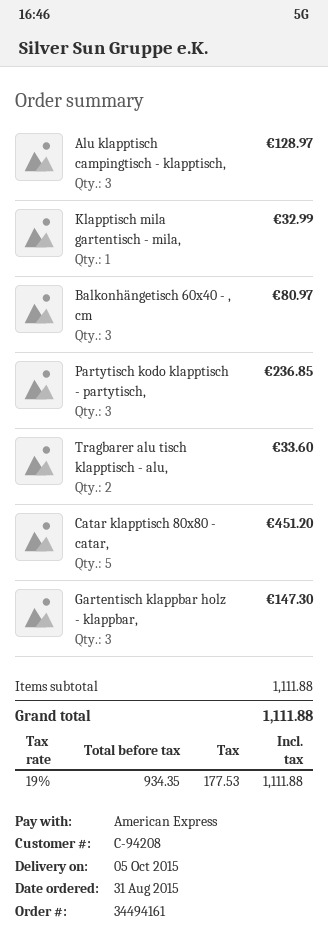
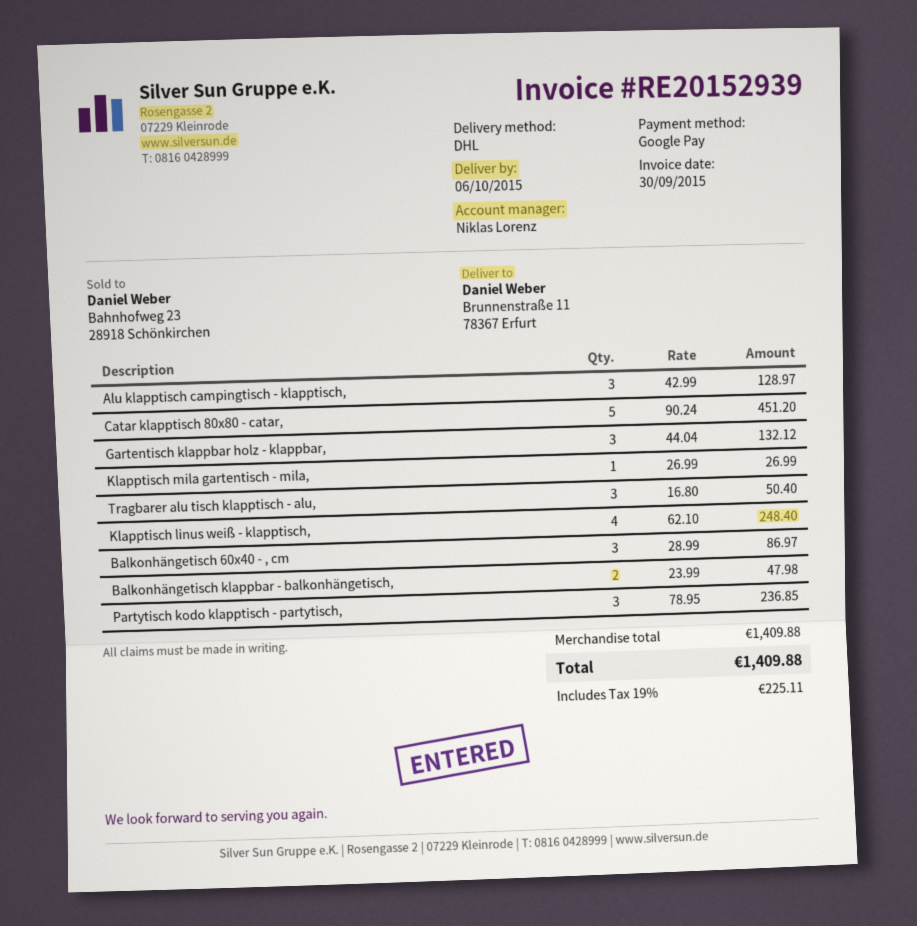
delivery date: 2015-10-05 -> 2015-10-06
payment method: American Express -> Google Pay
Klapptisch mila gartentisch - mila,: 1 for 32.99 -> 1 for 26.99
Balkonhängetisch 60x40 - , cm: 3 for 80.97 -> 3 for 86.97
Tragbarer alu tisch klapptisch - alu,: 2 for 33.60 -> 3 for 50.40
Gartentisch klappbar holz - klappbar,: 3 for 147.30 -> 3 for 132.12
Klapptisch linus weiß - klapptisch,: none -> 4 for 248.40
Balkonhängetisch klappbar - balkonhängetisch,: none -> 2 for 47.98
subtotal: 1111.88 -> 1409.88
tax: 19% = 177.53 -> 19% = 225.11
total: 1111.88 -> 1409.88

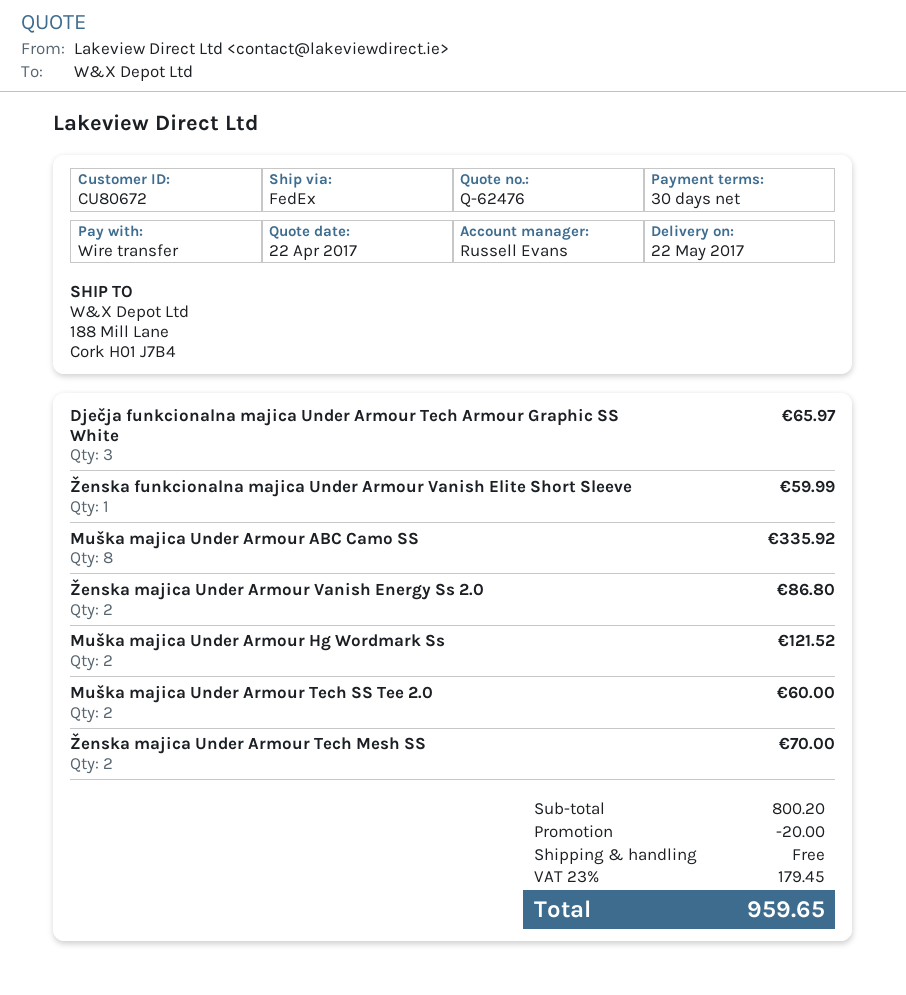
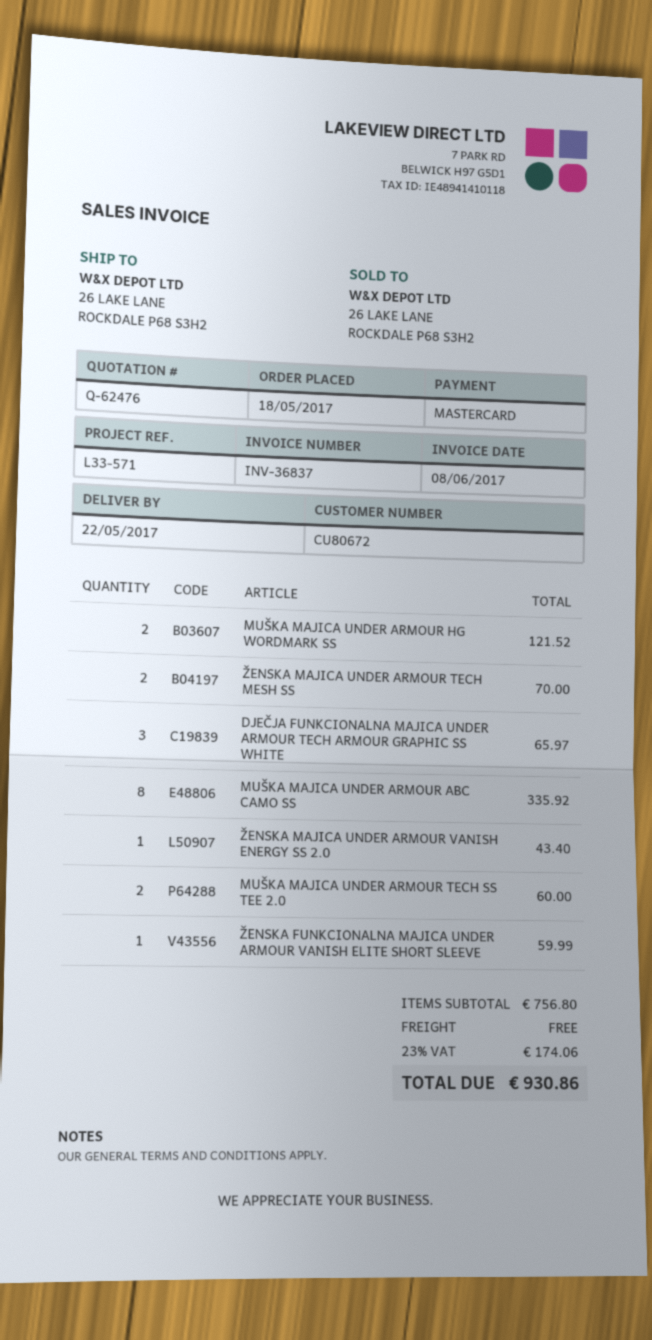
payment method: bank transfer -> Mastercard
ship to: 188 Mill Lane, Cork H01 J7B4 -> 26 LAKE LANE, ROCKDALE P68 S3H2
Ženska majica Under Armour Vanish Energy Ss 2.0: 2 for 86.80 -> 1 for 43.40
subtotal: 800.20 -> 756.80
discount: 20.00 -> none
tax: 23% = 179.45 -> 23% = 174.06
total: 959.65 -> 930.86

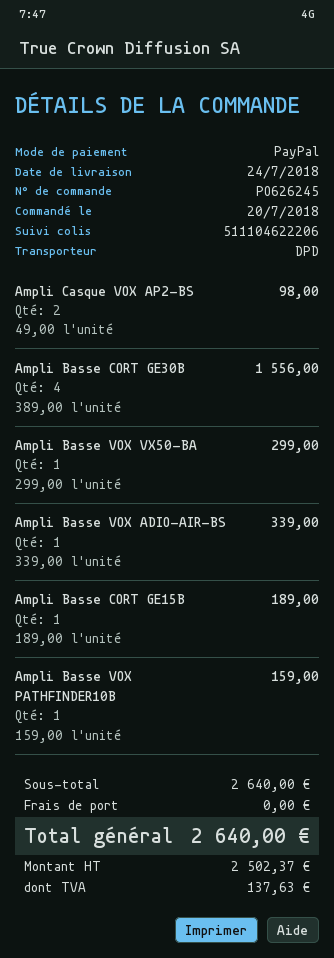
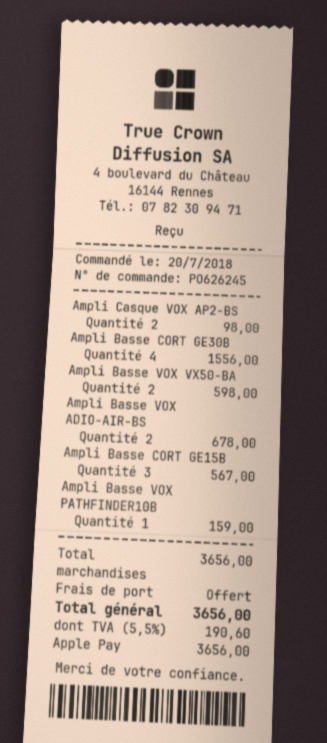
payment method: PayPal -> Apple Pay
Ampli Basse VOX VX50-BA: 1 for 299.00 -> 2 for 598.00
Ampli Basse VOX ADIO-AIR-BS: 1 for 339.00 -> 2 for 678.00
Ampli Basse CORT GE15B: 1 for 189.00 -> 3 for 567.00
subtotal: 2640.00 -> 3656.00
tax: 137.63 -> 190.60
total: 2640.00 -> 3656.00

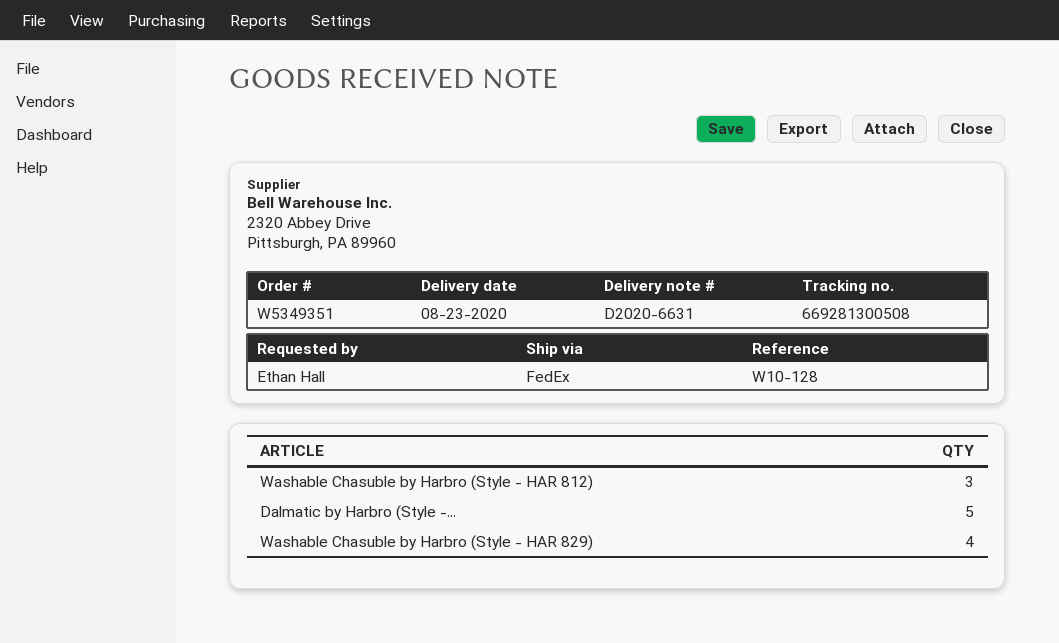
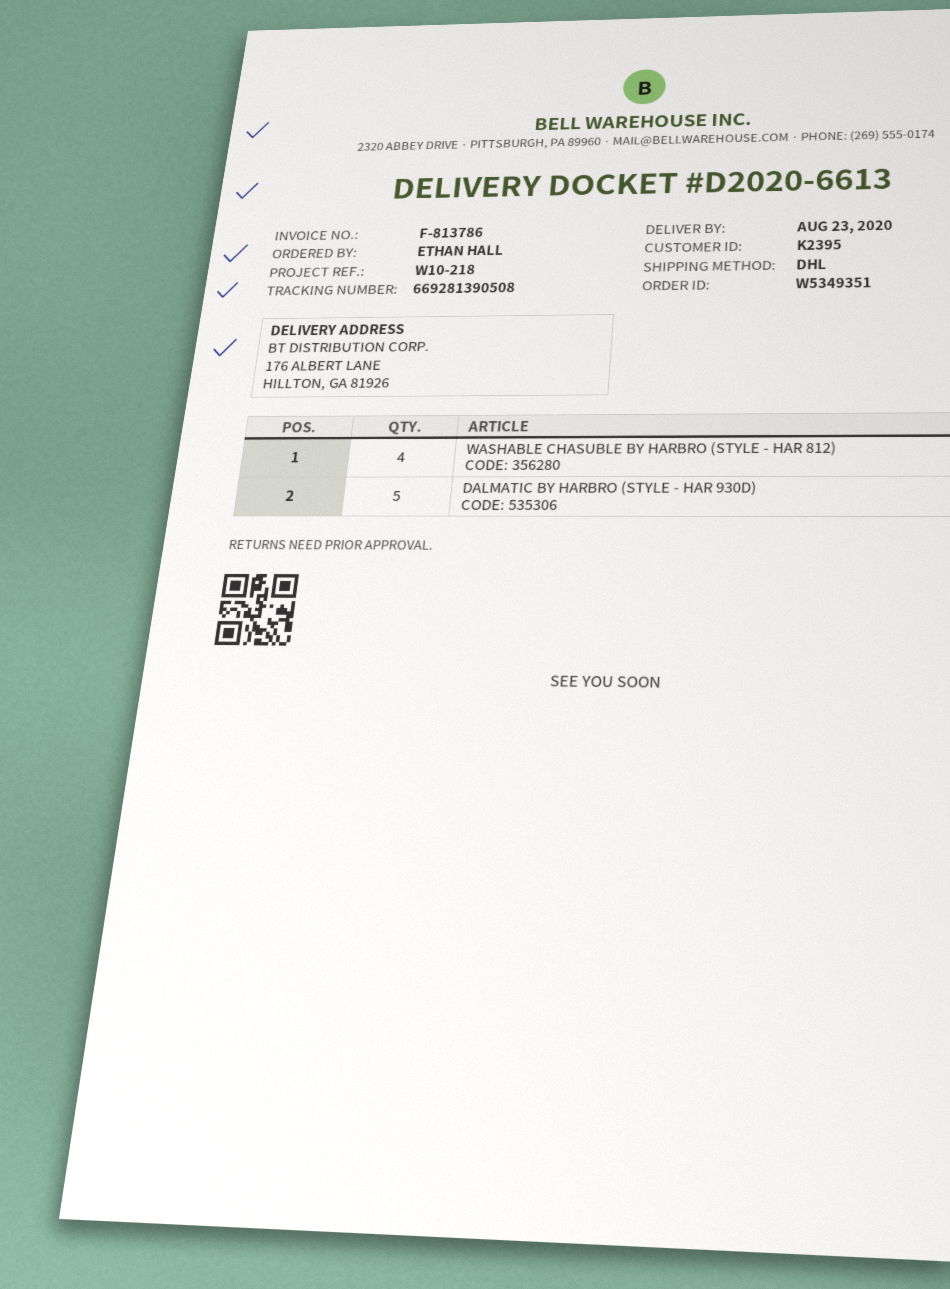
delivery note number: D2020-6631 -> D2020-6613
reference: W10-128 -> W10-218
shipping method: FedEx -> DHL
tracking number: 669281300508 -> 669281390508
Washable Chasuble by Harbro (Style - HAR 812): 3 -> 4
Washable Chasuble by Harbro (Style - HAR 829): 4 -> none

_ _ _

WHAT THE TASK ASKS: From the material above, write out exactly the lines from the line with "total: 959.65 -> 930.86" through the closing line, inclusive, and no pictures.

REPLY:
total: 959.65 -> 930.86

payment method: PayPal -> Apple Pay
Ampli Basse VOX VX50-BA: 1 for 299.00 -> 2 for 598.00
Ampli Basse VOX ADIO-AIR-BS: 1 for 339.00 -> 2 for 678.00
Ampli Basse CORT GE15B: 1 for 189.00 -> 3 for 567.00
subtotal: 2640.00 -> 3656.00
tax: 137.63 -> 190.60
total: 2640.00 -> 3656.00

delivery note number: D2020-6631 -> D2020-6613
reference: W10-128 -> W10-218
shipping method: FedEx -> DHL
tracking number: 669281300508 -> 669281390508
Washable Chasuble by Harbro (Style - HAR 812): 3 -> 4
Washable Chasuble by Harbro (Style - HAR 829): 4 -> none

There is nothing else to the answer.